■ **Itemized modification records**
• • • •
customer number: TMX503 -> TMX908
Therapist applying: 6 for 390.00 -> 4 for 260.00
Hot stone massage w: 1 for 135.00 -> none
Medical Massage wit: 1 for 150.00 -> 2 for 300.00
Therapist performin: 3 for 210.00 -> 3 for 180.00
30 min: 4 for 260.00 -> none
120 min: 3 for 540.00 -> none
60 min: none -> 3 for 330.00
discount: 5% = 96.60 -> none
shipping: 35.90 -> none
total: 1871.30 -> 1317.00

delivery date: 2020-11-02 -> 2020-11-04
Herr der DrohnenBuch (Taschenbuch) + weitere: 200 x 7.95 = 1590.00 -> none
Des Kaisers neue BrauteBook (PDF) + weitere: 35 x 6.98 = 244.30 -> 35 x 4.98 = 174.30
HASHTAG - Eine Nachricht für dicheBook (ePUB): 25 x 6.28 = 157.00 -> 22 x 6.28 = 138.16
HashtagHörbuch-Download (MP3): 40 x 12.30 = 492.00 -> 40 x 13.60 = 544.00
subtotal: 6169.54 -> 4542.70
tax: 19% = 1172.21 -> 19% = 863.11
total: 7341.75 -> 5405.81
• • • •
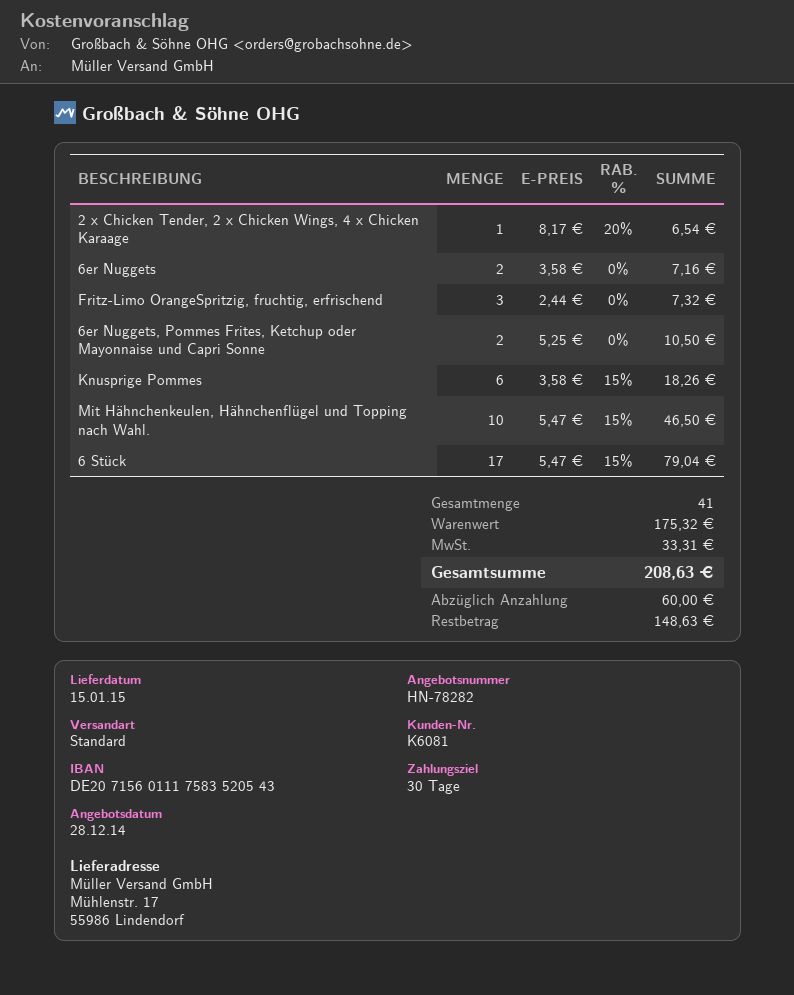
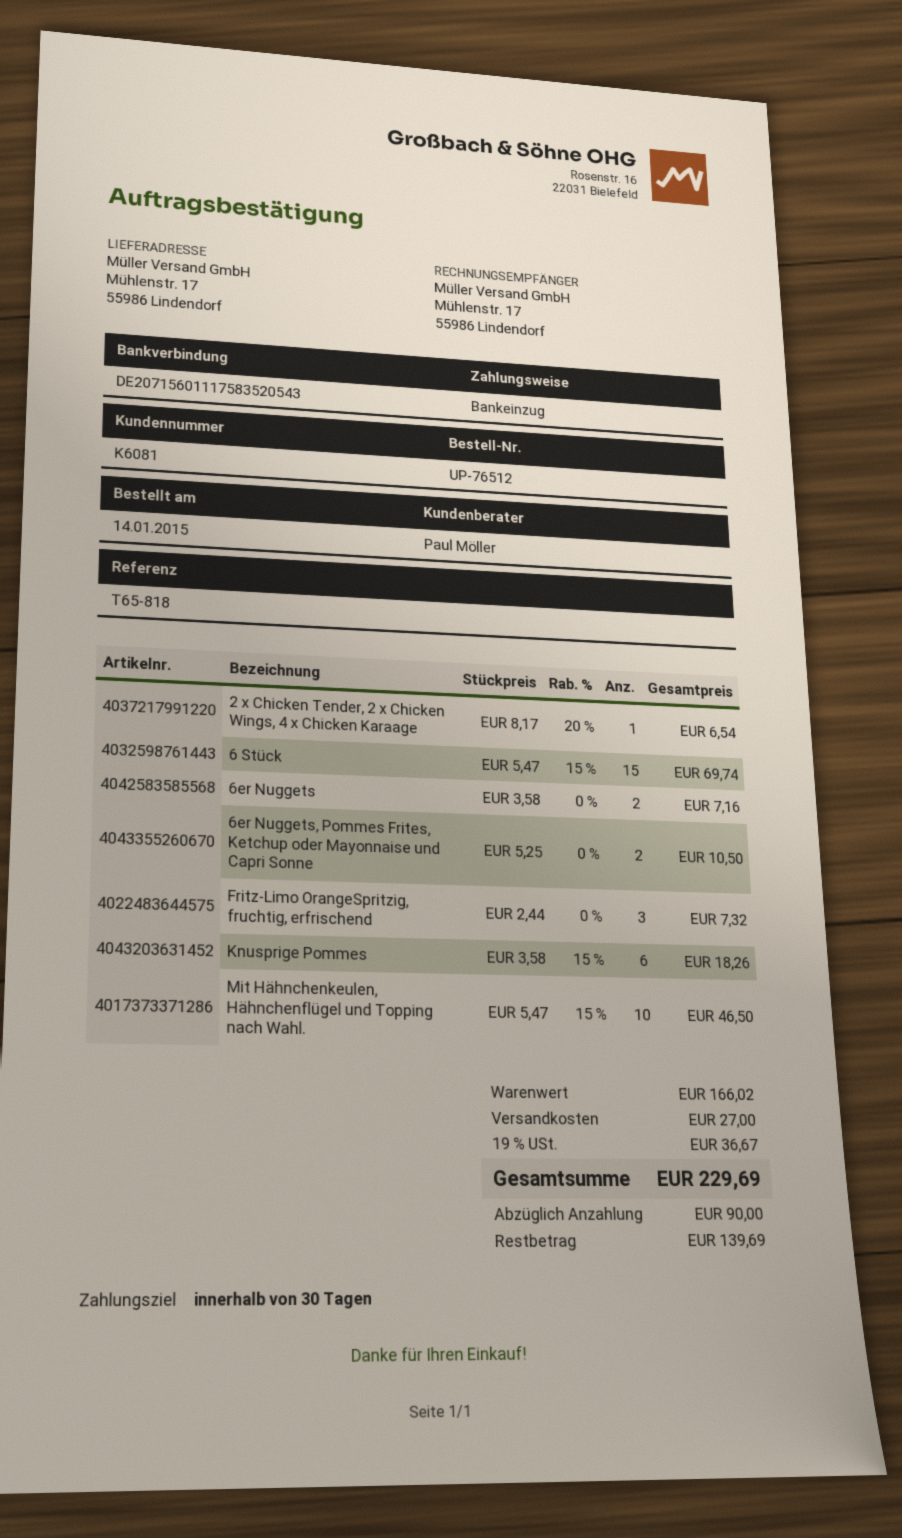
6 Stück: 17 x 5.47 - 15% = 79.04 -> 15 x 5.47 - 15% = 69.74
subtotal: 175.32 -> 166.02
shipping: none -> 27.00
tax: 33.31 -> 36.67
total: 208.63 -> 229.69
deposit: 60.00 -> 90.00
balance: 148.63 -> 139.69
• • • •
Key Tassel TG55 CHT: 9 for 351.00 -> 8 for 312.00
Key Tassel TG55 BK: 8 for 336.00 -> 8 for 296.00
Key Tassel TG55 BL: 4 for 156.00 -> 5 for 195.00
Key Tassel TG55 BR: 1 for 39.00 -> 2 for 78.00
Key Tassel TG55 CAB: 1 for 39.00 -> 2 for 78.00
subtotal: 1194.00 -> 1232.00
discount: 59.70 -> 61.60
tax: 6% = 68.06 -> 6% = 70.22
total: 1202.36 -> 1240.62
• • • •
■ **WHAT THE TASK ASKS**
For each line above that includes "subtotal", copy the line.

■ **YOUR SOLUTION**
subtotal: 6169.54 -> 4542.70
subtotal: 175.32 -> 166.02
subtotal: 1194.00 -> 1232.00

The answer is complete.